Only one physical machine should be enough for the whole workload because in-memory databases are able to handle 100K-1M queries/updates per second per node (the real number depends on your specific workload pattern) . For the sake of better availability I would setup two servers - a master and a slave.

The price of a physical server with 64GB on board up to my experience is $2-3K. Notice that you don't even need an SSD disk. A spinning one should be fine because all the reads hit RAM and all the writes only append to the transaction log. This is how in-memory databases work. I can elaborate on this if you have any questions.

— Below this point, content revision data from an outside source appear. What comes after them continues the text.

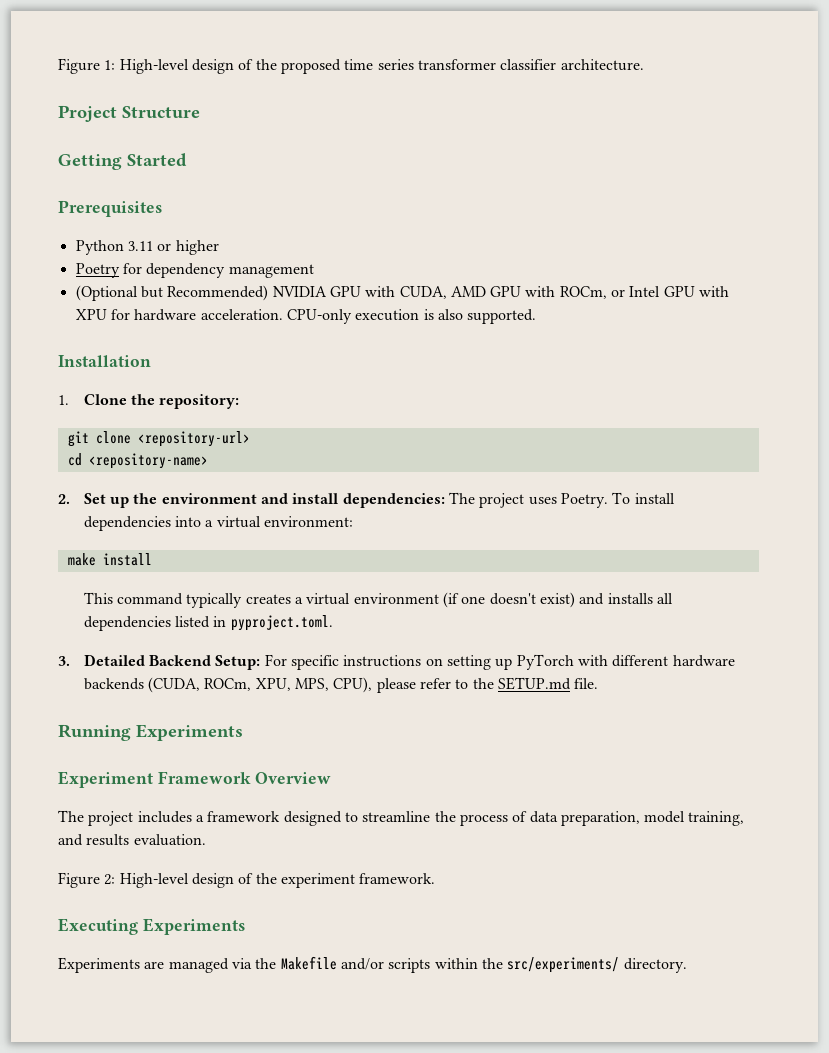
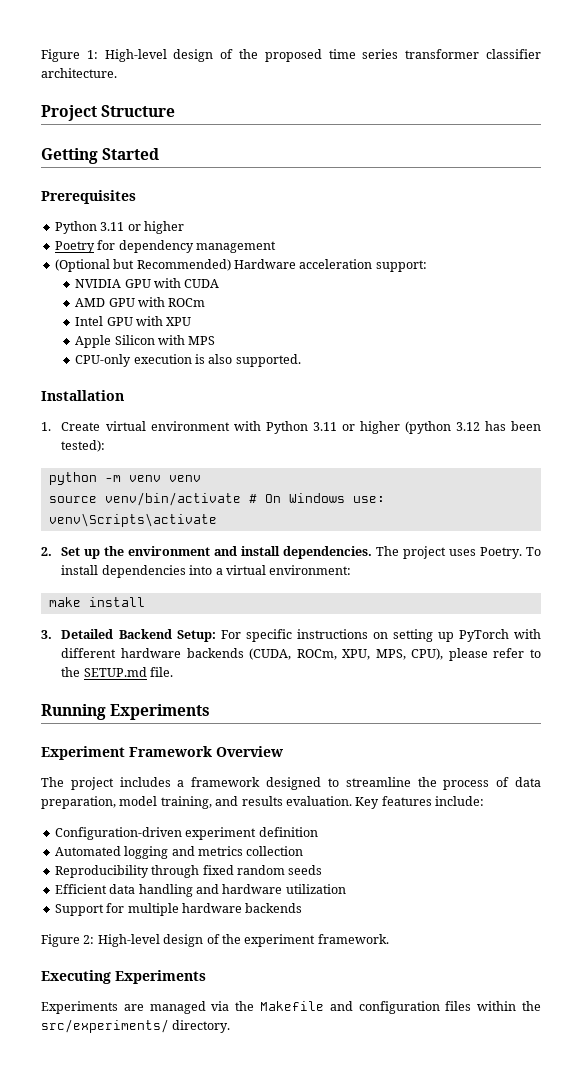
- (Optional but Recommended) NVIDIA GPU with CUDA, AMD GPU with ROCm, or Intel GPU with XPU for hardware acceleration. CPU-only execution is also supported.
+ (Optional but Recommended) Hardware acceleration support:
+ NVIDIA GPU with CUDA
+ AMD GPU with ROCm
+ Intel GPU with XPU
+ Apple Silicon with MPS
+ CPU-only execution is also supported.
- 1. Clone the repository:
- git clone <repository-url>
- cd <repository-name>
+ 1. Create virtual environment with Python 3.11 or higher (python 3.12 has been tested):
+ python -m venv venv
+ source venv/bin/activate # On Windows use: venv\Scripts\activate
- 2. Set up the environment and install dependencies: The project uses Poetry.
+ 2. Set up the environment and install dependencies. The project uses Poetry.
- This command typically creates a virtual environment (if one doesn't exist) and installs all dependencies listed in pyproject.toml.
+ Key features include:
+ Configuration-driven experiment definition
+ Automated logging and metrics collection
+ Reproducibility through fixed random seeds
+ Efficient data handling and hardware utilization
+ Support for multiple hardware backends
- Experiments are managed via the Makefile and/or scripts within the src/experiments/ directory.
+ Experiments are managed via the Makefile and configuration files within the src/experiments/ directory.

So I have used all the Technologies you listed in some manner or another. What kind of queries do you need to perform? Because depending on that, you could rule some of the solutions. If you don't need to query a lot of different ways Table Storage could work out well for you. Its' going to scale real well if you follow the guidelines, and is cheap. But if you cant just do a point query for the data you need then it might not work so well, or be to complicated to be a good option. Opentsdb is great if you want a time series database. The will limit you to time series type querys. There a lot of time series dbs out there and there a lot of applications that are built on top of it like Bosun and Grafana, to list a two that I use. The last option HDI, I would store the data in parquet format (or some columnar format), create a hive table on top the data and query with Spark SQL. Really you don't need to use Spark, you could use Hive as well. But what you should stay away from is traditional Map Reduce, that paradigm is basically dead now days, and you should not write new code in it. On top of that if you don't know it, there is steep learning curve around it. I us all of technologies, and we use them for different parts are system and it depends really on the read and write requirments of the application. I would look at using spark and parquet if I were you but it a lot new tooling that might not be needed.


3 billion of data points per year is pretty low number for modern time series databases such as VictoriaMetrics. It can persist this amount of data points in less than 3 minutes at ingestion speed of 19 millions of samples per second on a computer with 64 vCPUs. See this article for details.

There are VictoriaMetrics production setups with up to 10 trillions of data points per single node. And it scales to multiple nodes.